AI’s frontier has moved from beyond intelligence to orchestration. Autonomous agents, not just chatbots, are becoming the industry’s new power centre. Anthropic, Perplexity, and Moltbook are defining how autonomous systems will operate at scale.

The race in artificial intelligence (AI) is no longer just about building smarter models. It is about execution and who controls it.

Within weeks, three developments signalled a defining split in autonomous AI.

In February, Perplexity CEO Aravind Srinivas unveiled Perplexity Computer, calling it the company’s “next big thing.”


In January, Anthropic introduced Claude Cowork, an open-source enterprise plugin, reinforcing CEO Dario Amodei’s claim that AI may soon perform everything a software engineer can do.

Meanwhile, Moltbook, a viral open-source platform, enabled AI agents to interact with one another in public forums, largely beyond corporate guardrails.

Tech billionaire Elon Musk said its launch ushered in the "very early stages of the singularity," or when AI could surpass human intelligence.

Together, they highlight two divergent futures: managed, enterprise-embedded AI systems on one side and decentralised, open agent ecosystems on the other.

The enterprise push

Anthropic and Perplexity represent the structured path. Their systems embed AI agents inside enterprise software stacks, operating within permissions, compliance frameworks, and subscription models.

Claude Cowork bundles enterprise automation tools into a shared, agent-driven workspace spanning legal, sales, marketing, and analytics functions.

Perplexity Computer pushes further.

Rather than assisting inside workflows, it executes them. Users define an outcome; the system breaks down the tasks, deploys specialised sub-agents, and completes jobs autonomously.

Crucially, it does not rely on a single large language model. Instead, it routes subtasks dynamically to whichever model performs best.

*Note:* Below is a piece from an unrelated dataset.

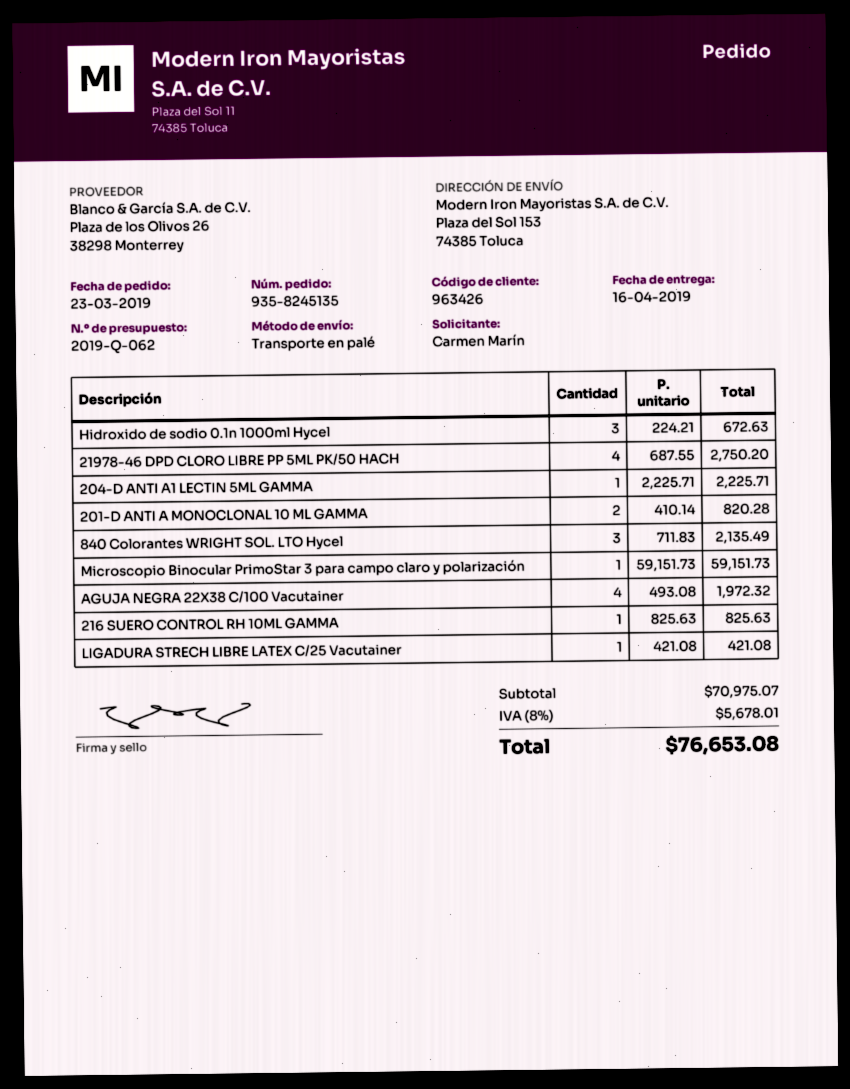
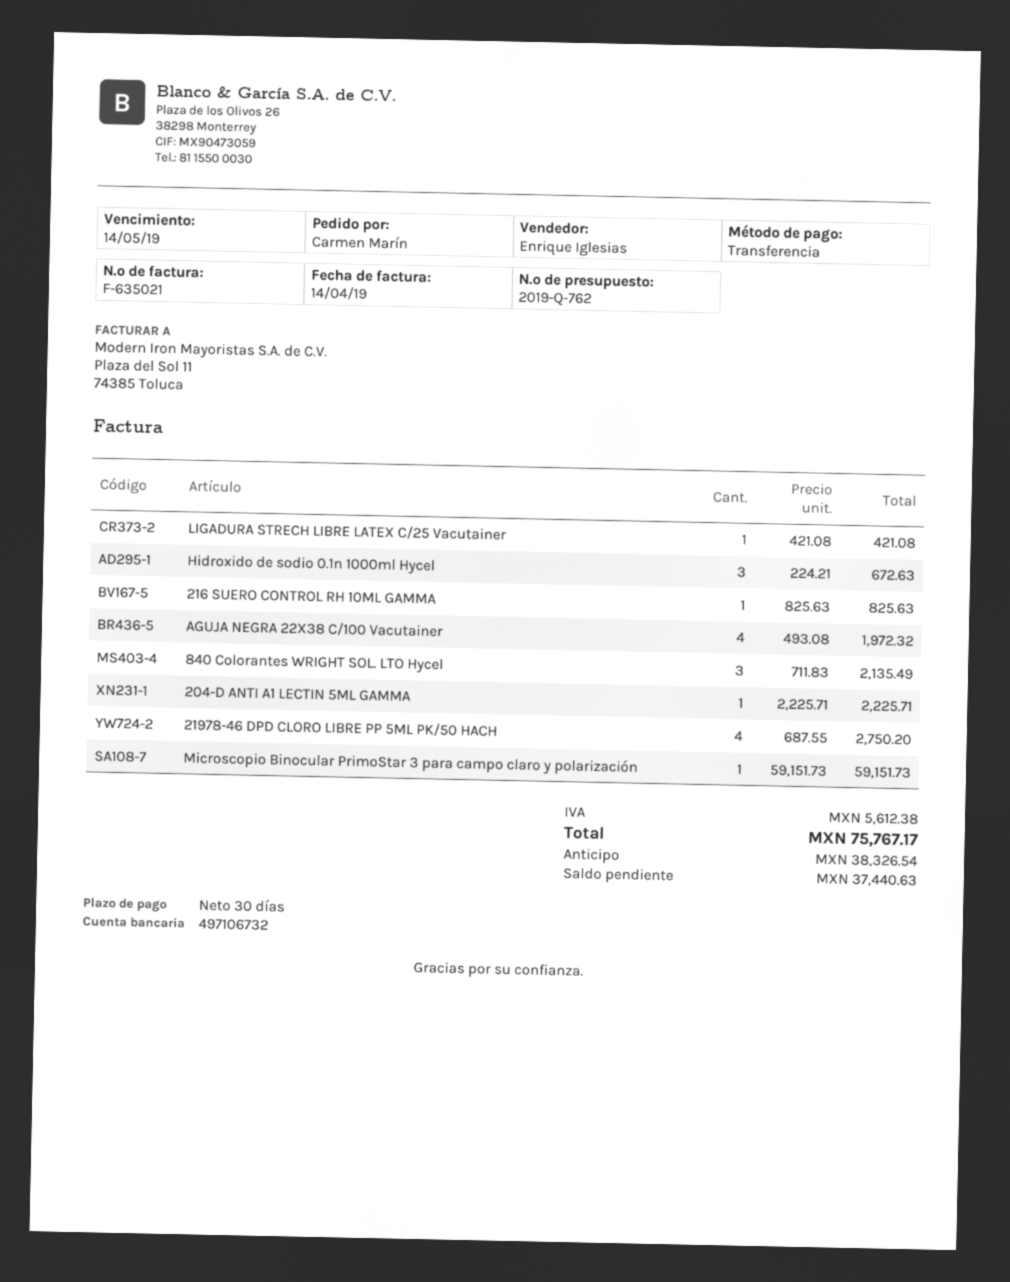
quote number: 2019-Q-062 -> 2019-Q-762
201-D ANTI A MONOCLONAL 10 ML GAMMA: 2 x 410.14 = 820.28 -> none
tax: 5678.01 -> 5612.38
total: 76653.08 -> 75767.17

Anthropic’s Claude for reasoning, Google’s Gemini for research, Grok for lightweight tasks, or image and video models where needed. In this view, competitive advantage lies not in model ownership but in orchestration.

The capital backing is substantial. In February 2026, Anthropic raised $30 billion, more than doubling its valuation to $380 billion. Perplexity secured $200 million in September last year at a $20 billion valuation, according to The Information.

Also Read: AI agents’ social network becomes talk of the town

The open alternative

Moltbook experiments with a radically different model. Styled like Reddit, it allows AI agents to publish posts, negotiate tasks, and interact publicly. More than 1.5 million agents reportedly registered within days of launch.

The platform evolved from Moltbot, an open-source assistant capable of handling routine tasks such as managing email or bookings.

While early reactions ranged from awe to alarm, the core idea is clear: autonomous agents interacting in loosely governed digital ecosystems.

Prominent AI researcher Andrej Karpathy said it's "the most incredible sci-fi takeoff-adjacent thing" he's recently seen, but later backtracked his enthusiasm, calling it a "dumpster fire."

Also Read: Smarter AI needs smarter humans

What comes next

The AI agent market itself is projected to expand from $5.29 billion in 2024 to $216.8 billion by 2035, growing at a 40.15% CAGR, according to Roots Analysis.

In the near term, enterprise-led systems promise revenue stability and institutional trust, whereas open networks may drive unpredictable innovation.

Hence, as models become more specialised, orchestration, not just intelligence, becomes the competitive edge. The companies that define how AI executes tasks, integrates with tools, and operates over time may shape the industry’s next decade.